Task prompt: The listing is to be repeated exactly, and its pictures are to be left out.

Dataset:
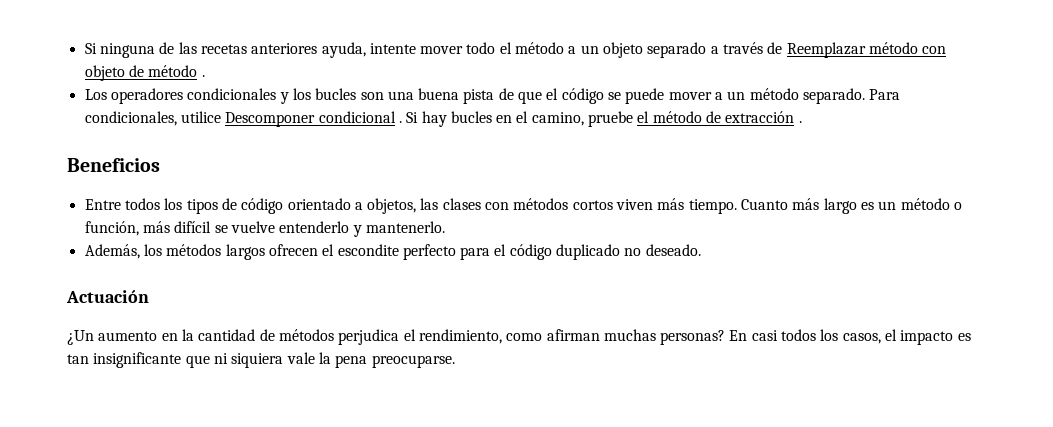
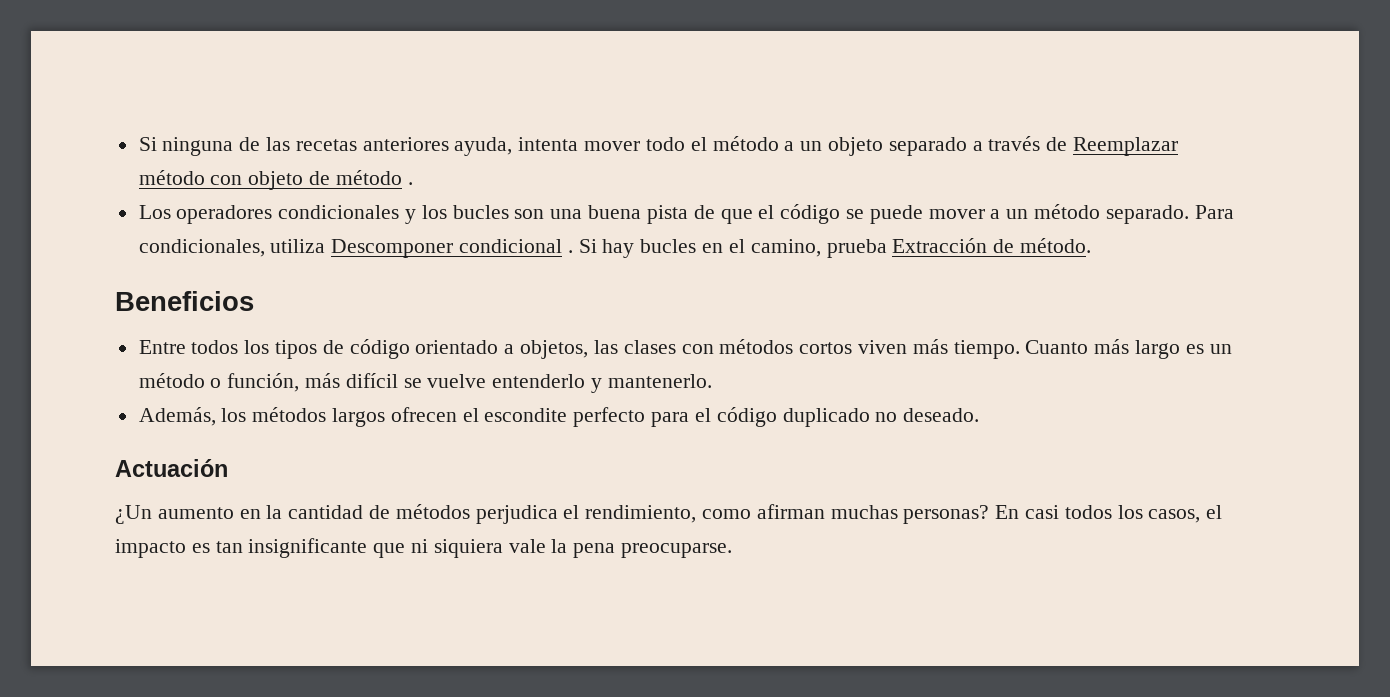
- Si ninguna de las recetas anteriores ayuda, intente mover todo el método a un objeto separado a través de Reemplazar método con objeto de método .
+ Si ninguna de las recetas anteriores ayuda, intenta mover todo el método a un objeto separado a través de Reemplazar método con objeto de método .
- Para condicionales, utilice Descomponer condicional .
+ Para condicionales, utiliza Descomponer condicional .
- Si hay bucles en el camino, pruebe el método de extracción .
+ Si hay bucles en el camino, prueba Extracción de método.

Exercise solution:
- Si ninguna de las recetas anteriores ayuda, intente mover todo el método a un objeto separado a través de Reemplazar método con objeto de método .
+ Si ninguna de las recetas anteriores ayuda, intenta mover todo el método a un objeto separado a través de Reemplazar método con objeto de método .
- Para condicionales, utilice Descomponer condicional .
+ Para condicionales, utiliza Descomponer condicional .
- Si hay bucles en el camino, pruebe el método de extracción .
+ Si hay bucles en el camino, prueba Extracción de método.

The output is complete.